Prenuptial Agreement Law
What is Prenuptial Agreement Law?
Prenuptial agreement law sets forth the rules couples must follow when agreeing beforehand how assets and financial responsibilities will be handled at the end of their marriage. People who intend to marry are free to enter into legal contracts regarding these matters. But due to the potentially harsh results of a prenuptial agreement for the spouse against whom it is enforced, the law imposes specific requirements about what can and cannot be agreed to as a matter of public policy.
Like other aspects of matrimonial law, the rules governing prenuptial agreements are the subject of state law. More than half of the states have adopted model legislation known as the Uniform Premarital Agreement Act (UPAA). Some of the legislatures in these states have modified the act to reflect their state’s goals and priorities, such as extending the act’s provisions to same-sex couples.

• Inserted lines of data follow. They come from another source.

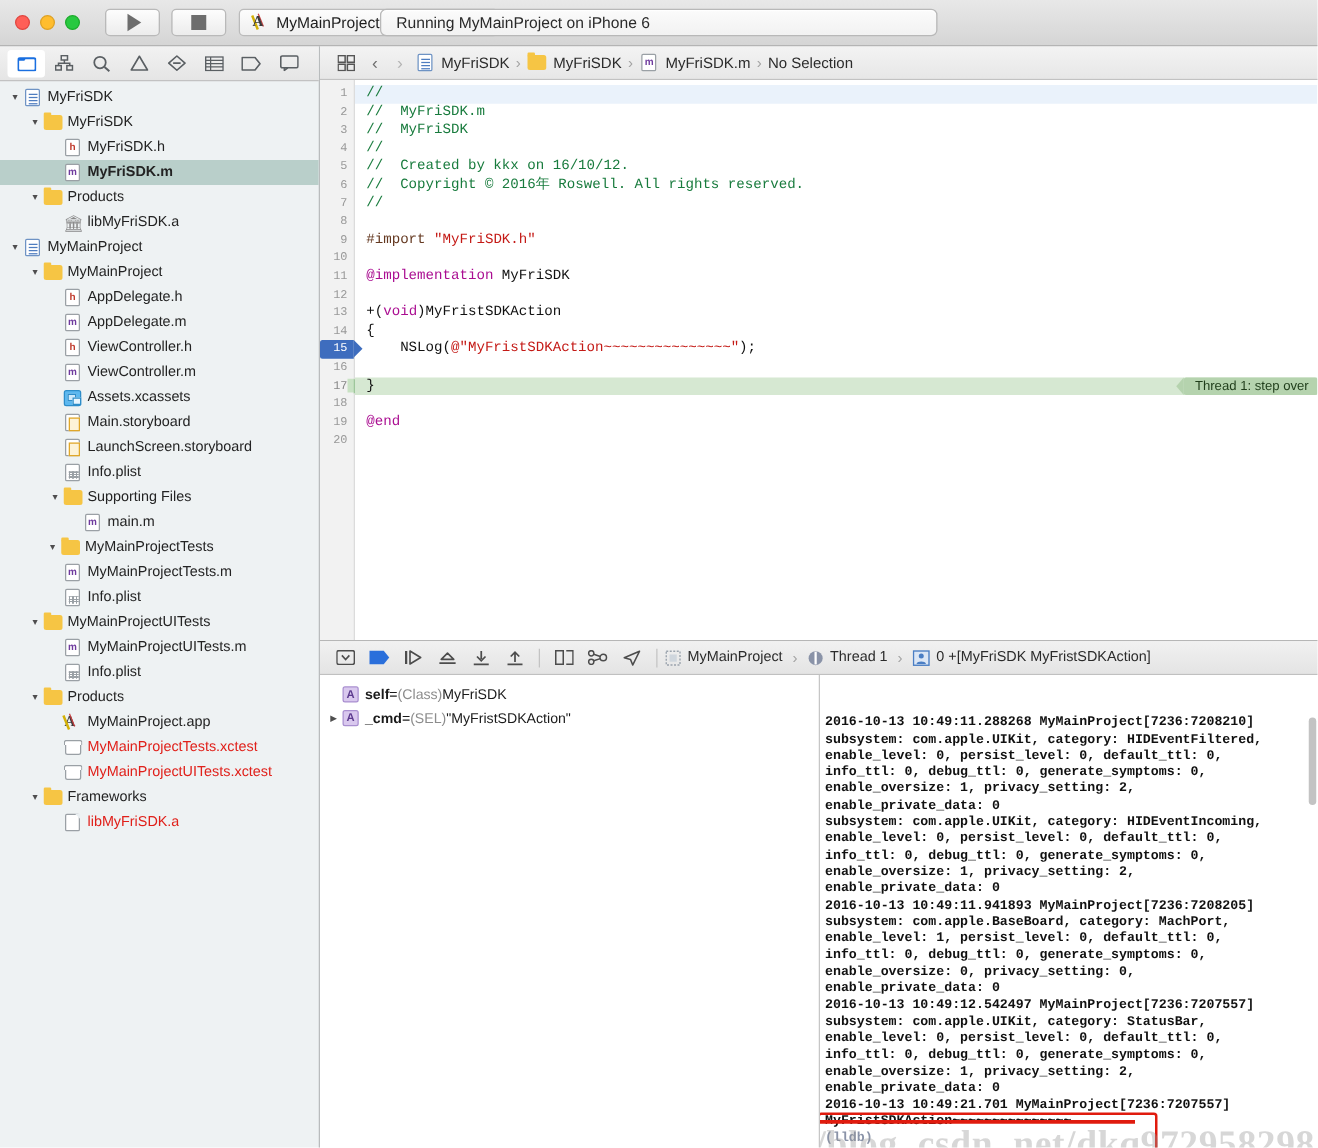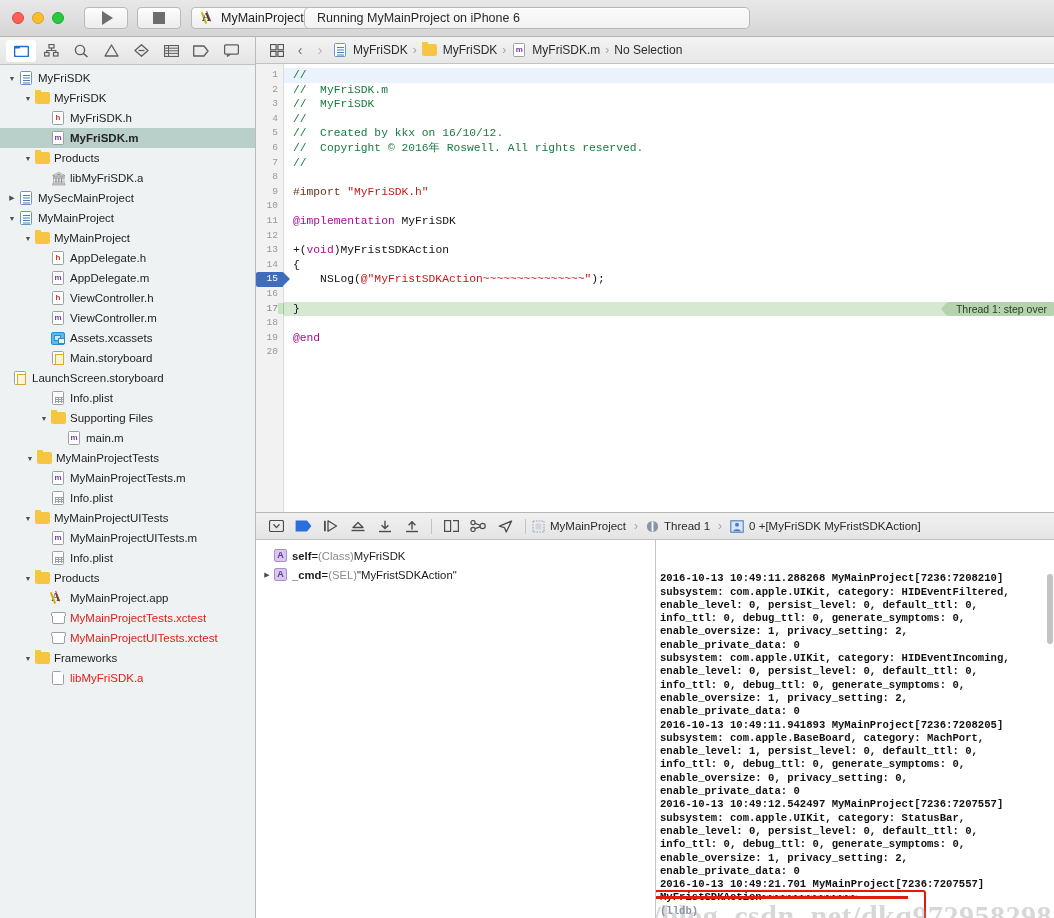--- a/index.html
+++ b/index.html
@@ -347,13 +347,6 @@
               <span class="f-lib">🏛</span>
             </span>
             <span class="lbl">libMyFriSDK.a</span>
-          </div>
-          <div class="row" style="padding-left: 6px;">
-            <span class="tw">▶</span>
-            <span class="ico">
-              <span class="f-proj"></span>
-            </span>
-            <span class="lbl">MySecMainProject</span>
           </div>
           <div class="row" style="padding-left: 6px;">
             <span class="tw">▼</span>

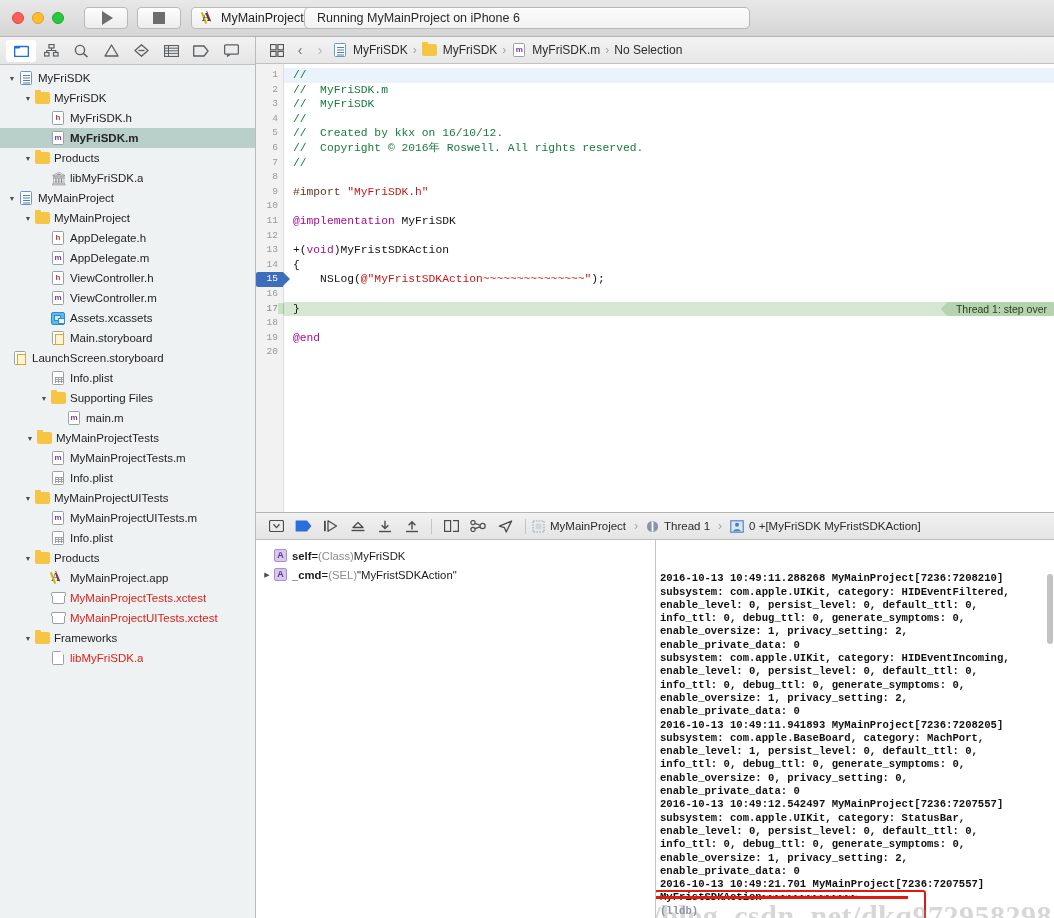--- a/index.html
+++ b/index.html
@@ -404,7 +404,7 @@
             </span>
             <span class="lbl">Main.storyboard</span>
           </div>
-          <div class="row" style="">
+          <div class="row" style="padding-left: 38px;">
             <span class="tw"></span>
             <span class="ico">
               <span class="f-sb"></span>

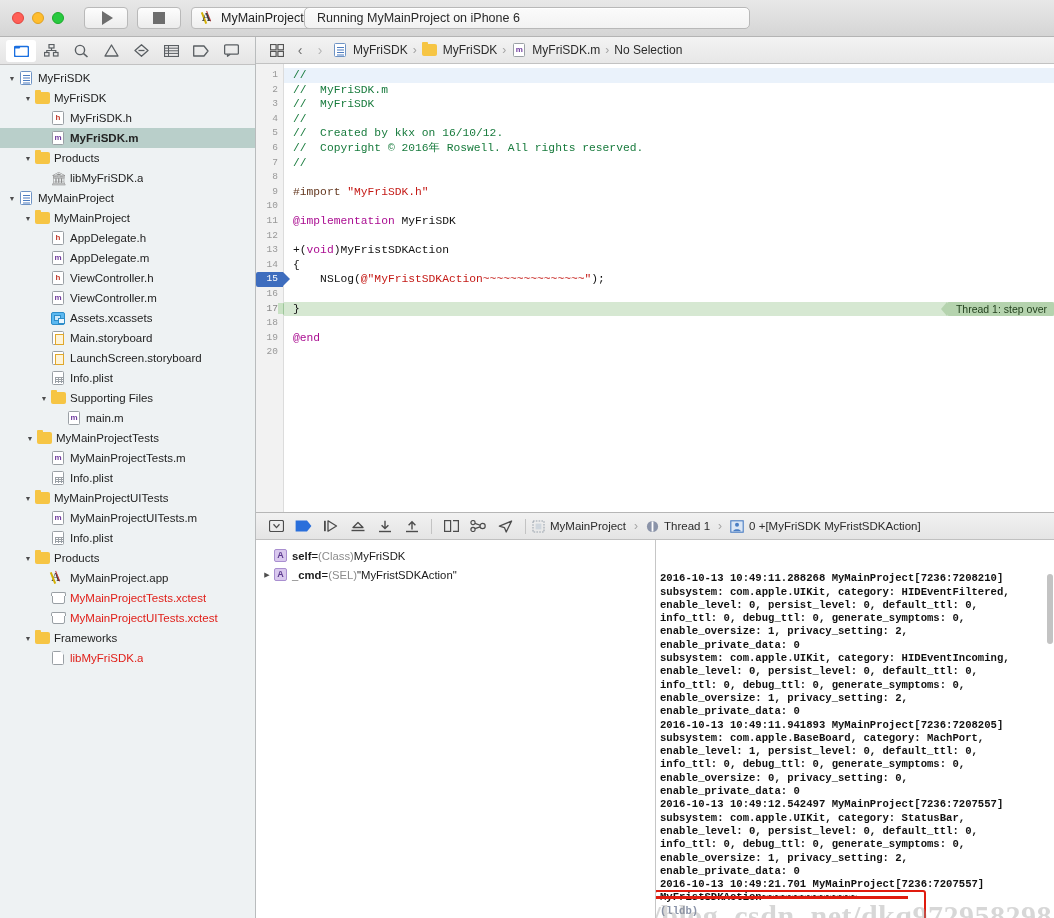--- a/index.html
+++ b/index.html
@@ -432,7 +432,7 @@
             </span>
             <span class="lbl">main.m</span>
           </div>
-          <div class="row" style="padding-left: 24px;">
+          <div class="row" style="padding-left: 36px;">
             <span class="tw">▼</span>
             <span class="ico">
               <span class="f-folder"></span>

When deciding prenuptial agreement cases, judges have demonstrated a willingness to deviate from the terms an agreement to protect a disadvantaged party, at least more so than in other types of contract cases. This can come as a surprise to those with experience litigating contracts in the business world. Because of the risk that a prenuptial agreement will be held void for violating public policy, couples are strongly encouraged to consult an attorney for advice in this area of the law.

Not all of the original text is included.